[ABOUT THIS TASK] Each entry needs to be reproduced verbatim.

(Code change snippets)
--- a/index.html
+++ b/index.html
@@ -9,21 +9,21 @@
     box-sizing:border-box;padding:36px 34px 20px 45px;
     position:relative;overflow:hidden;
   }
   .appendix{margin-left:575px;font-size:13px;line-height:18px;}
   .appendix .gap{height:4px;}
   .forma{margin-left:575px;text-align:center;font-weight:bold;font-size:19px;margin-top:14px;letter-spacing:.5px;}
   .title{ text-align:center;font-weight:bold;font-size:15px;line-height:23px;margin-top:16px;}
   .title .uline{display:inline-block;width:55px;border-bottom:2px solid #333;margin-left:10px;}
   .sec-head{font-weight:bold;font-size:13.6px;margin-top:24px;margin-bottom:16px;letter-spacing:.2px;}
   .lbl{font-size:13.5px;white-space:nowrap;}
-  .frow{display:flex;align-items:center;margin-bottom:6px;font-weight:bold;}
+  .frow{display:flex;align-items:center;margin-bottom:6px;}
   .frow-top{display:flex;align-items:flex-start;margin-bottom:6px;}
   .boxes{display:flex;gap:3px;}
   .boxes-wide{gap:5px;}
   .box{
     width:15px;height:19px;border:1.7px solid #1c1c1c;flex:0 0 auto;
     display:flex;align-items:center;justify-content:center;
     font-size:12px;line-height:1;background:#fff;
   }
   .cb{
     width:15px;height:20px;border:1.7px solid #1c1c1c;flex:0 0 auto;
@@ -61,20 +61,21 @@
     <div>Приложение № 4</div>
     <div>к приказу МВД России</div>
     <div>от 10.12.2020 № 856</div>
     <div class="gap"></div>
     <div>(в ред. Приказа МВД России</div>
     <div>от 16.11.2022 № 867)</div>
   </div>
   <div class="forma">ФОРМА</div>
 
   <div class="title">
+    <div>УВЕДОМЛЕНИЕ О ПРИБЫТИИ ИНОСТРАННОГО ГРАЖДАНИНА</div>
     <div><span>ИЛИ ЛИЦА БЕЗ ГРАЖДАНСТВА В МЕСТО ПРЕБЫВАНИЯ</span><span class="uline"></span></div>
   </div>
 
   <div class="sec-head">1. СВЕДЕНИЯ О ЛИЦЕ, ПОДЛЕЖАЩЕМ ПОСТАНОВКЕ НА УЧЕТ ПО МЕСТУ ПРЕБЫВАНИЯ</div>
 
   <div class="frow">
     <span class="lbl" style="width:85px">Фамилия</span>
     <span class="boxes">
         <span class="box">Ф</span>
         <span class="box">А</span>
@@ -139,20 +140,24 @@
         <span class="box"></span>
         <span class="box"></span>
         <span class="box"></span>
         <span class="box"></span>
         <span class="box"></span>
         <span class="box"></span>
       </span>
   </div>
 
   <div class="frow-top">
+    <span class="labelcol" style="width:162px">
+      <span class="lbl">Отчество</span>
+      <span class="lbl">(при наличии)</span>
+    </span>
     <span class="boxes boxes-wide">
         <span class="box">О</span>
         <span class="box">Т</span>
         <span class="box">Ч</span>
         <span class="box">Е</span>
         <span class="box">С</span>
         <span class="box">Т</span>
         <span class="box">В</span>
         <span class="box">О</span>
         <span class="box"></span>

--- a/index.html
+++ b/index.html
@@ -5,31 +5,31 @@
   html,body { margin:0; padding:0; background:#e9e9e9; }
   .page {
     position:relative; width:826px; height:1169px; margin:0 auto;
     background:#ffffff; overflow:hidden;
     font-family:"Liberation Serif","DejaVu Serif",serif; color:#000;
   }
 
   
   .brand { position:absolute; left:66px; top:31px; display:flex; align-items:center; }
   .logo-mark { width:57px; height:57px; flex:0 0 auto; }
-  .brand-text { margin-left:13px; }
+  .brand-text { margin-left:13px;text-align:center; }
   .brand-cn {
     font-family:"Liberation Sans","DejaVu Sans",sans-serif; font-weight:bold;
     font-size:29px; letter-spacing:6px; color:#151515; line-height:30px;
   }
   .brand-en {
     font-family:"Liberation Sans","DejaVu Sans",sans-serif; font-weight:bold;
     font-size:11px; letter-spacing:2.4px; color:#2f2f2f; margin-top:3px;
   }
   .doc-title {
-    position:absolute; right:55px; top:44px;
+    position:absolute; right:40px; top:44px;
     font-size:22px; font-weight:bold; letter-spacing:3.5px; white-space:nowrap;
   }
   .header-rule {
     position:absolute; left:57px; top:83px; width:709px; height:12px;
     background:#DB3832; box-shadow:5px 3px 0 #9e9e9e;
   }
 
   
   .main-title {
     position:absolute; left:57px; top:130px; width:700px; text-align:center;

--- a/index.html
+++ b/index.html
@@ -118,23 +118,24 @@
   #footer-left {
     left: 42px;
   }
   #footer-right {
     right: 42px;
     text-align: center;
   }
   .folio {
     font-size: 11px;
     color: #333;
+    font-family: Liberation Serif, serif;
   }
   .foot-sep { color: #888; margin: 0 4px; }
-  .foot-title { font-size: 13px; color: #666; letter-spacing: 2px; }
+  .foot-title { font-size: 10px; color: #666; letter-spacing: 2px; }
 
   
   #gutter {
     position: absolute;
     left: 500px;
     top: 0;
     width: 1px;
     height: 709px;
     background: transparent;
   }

[EXPECTED OUTPUT]
--- a/index.html
+++ b/index.html
@@ -9,21 +9,21 @@
     box-sizing:border-box;padding:36px 34px 20px 45px;
     position:relative;overflow:hidden;
   }
   .appendix{margin-left:575px;font-size:13px;line-height:18px;}
   .appendix .gap{height:4px;}
   .forma{margin-left:575px;text-align:center;font-weight:bold;font-size:19px;margin-top:14px;letter-spacing:.5px;}
   .title{ text-align:center;font-weight:bold;font-size:15px;line-height:23px;margin-top:16px;}
   .title .uline{display:inline-block;width:55px;border-bottom:2px solid #333;margin-left:10px;}
   .sec-head{font-weight:bold;font-size:13.6px;margin-top:24px;margin-bottom:16px;letter-spacing:.2px;}
   .lbl{font-size:13.5px;white-space:nowrap;}
-  .frow{display:flex;align-items:center;margin-bottom:6px;font-weight:bold;}
+  .frow{display:flex;align-items:center;margin-bottom:6px;}
   .frow-top{display:flex;align-items:flex-start;margin-bottom:6px;}
   .boxes{display:flex;gap:3px;}
   .boxes-wide{gap:5px;}
   .box{
     width:15px;height:19px;border:1.7px solid #1c1c1c;flex:0 0 auto;
     display:flex;align-items:center;justify-content:center;
     font-size:12px;line-height:1;background:#fff;
   }
   .cb{
     width:15px;height:20px;border:1.7px solid #1c1c1c;flex:0 0 auto;
@@ -61,20 +61,21 @@
     <div>Приложение № 4</div>
     <div>к приказу МВД России</div>
     <div>от 10.12.2020 № 856</div>
     <div class="gap"></div>
     <div>(в ред. Приказа МВД России</div>
     <div>от 16.11.2022 № 867)</div>
   </div>
   <div class="forma">ФОРМА</div>
 
   <div class="title">
+    <div>УВЕДОМЛЕНИЕ О ПРИБЫТИИ ИНОСТРАННОГО ГРАЖДАНИНА</div>
     <div><span>ИЛИ ЛИЦА БЕЗ ГРАЖДАНСТВА В МЕСТО ПРЕБЫВАНИЯ</span><span class="uline"></span></div>
   </div>
 
   <div class="sec-head">1. СВЕДЕНИЯ О ЛИЦЕ, ПОДЛЕЖАЩЕМ ПОСТАНОВКЕ НА УЧЕТ ПО МЕСТУ ПРЕБЫВАНИЯ</div>
 
   <div class="frow">
     <span class="lbl" style="width:85px">Фамилия</span>
     <span class="boxes">
         <span class="box">Ф</span>
         <span class="box">А</span>
@@ -139,20 +140,24 @@
         <span class="box"></span>
         <span class="box"></span>
         <span class="box"></span>
         <span class="box"></span>
         <span class="box"></span>
         <span class="box"></span>
       </span>
   </div>
 
   <div class="frow-top">
+    <span class="labelcol" style="width:162px">
+      <span class="lbl">Отчество</span>
+      <span class="lbl">(при наличии)</span>
+    </span>
     <span class="boxes boxes-wide">
         <span class="box">О</span>
         <span class="box">Т</span>
         <span class="box">Ч</span>
         <span class="box">Е</span>
         <span class="box">С</span>
         <span class="box">Т</span>
         <span class="box">В</span>
         <span class="box">О</span>
         <span class="box"></span>

--- a/index.html
+++ b/index.html
@@ -5,31 +5,31 @@
   html,body { margin:0; padding:0; background:#e9e9e9; }
   .page {
     position:relative; width:826px; height:1169px; margin:0 auto;
     background:#ffffff; overflow:hidden;
     font-family:"Liberation Serif","DejaVu Serif",serif; color:#000;
   }
 
   
   .brand { position:absolute; left:66px; top:31px; display:flex; align-items:center; }
   .logo-mark { width:57px; height:57px; flex:0 0 auto; }
-  .brand-text { margin-left:13px; }
+  .brand-text { margin-left:13px;text-align:center; }
   .brand-cn {
     font-family:"Liberation Sans","DejaVu Sans",sans-serif; font-weight:bold;
     font-size:29px; letter-spacing:6px; color:#151515; line-height:30px;
   }
   .brand-en {
     font-family:"Liberation Sans","DejaVu Sans",sans-serif; font-weight:bold;
     font-size:11px; letter-spacing:2.4px; color:#2f2f2f; margin-top:3px;
   }
   .doc-title {
-    position:absolute; right:55px; top:44px;
+    position:absolute; right:40px; top:44px;
     font-size:22px; font-weight:bold; letter-spacing:3.5px; white-space:nowrap;
   }
   .header-rule {
     position:absolute; left:57px; top:83px; width:709px; height:12px;
     background:#DB3832; box-shadow:5px 3px 0 #9e9e9e;
   }
 
   
   .main-title {
     position:absolute; left:57px; top:130px; width:700px; text-align:center;

--- a/index.html
+++ b/index.html
@@ -118,23 +118,24 @@
   #footer-left {
     left: 42px;
   }
   #footer-right {
     right: 42px;
     text-align: center;
   }
   .folio {
     font-size: 11px;
     color: #333;
+    font-family: Liberation Serif, serif;
   }
   .foot-sep { color: #888; margin: 0 4px; }
-  .foot-title { font-size: 13px; color: #666; letter-spacing: 2px; }
+  .foot-title { font-size: 10px; color: #666; letter-spacing: 2px; }
 
   
   #gutter {
     position: absolute;
     left: 500px;
     top: 0;
     width: 1px;
     height: 709px;
     background: transparent;
   }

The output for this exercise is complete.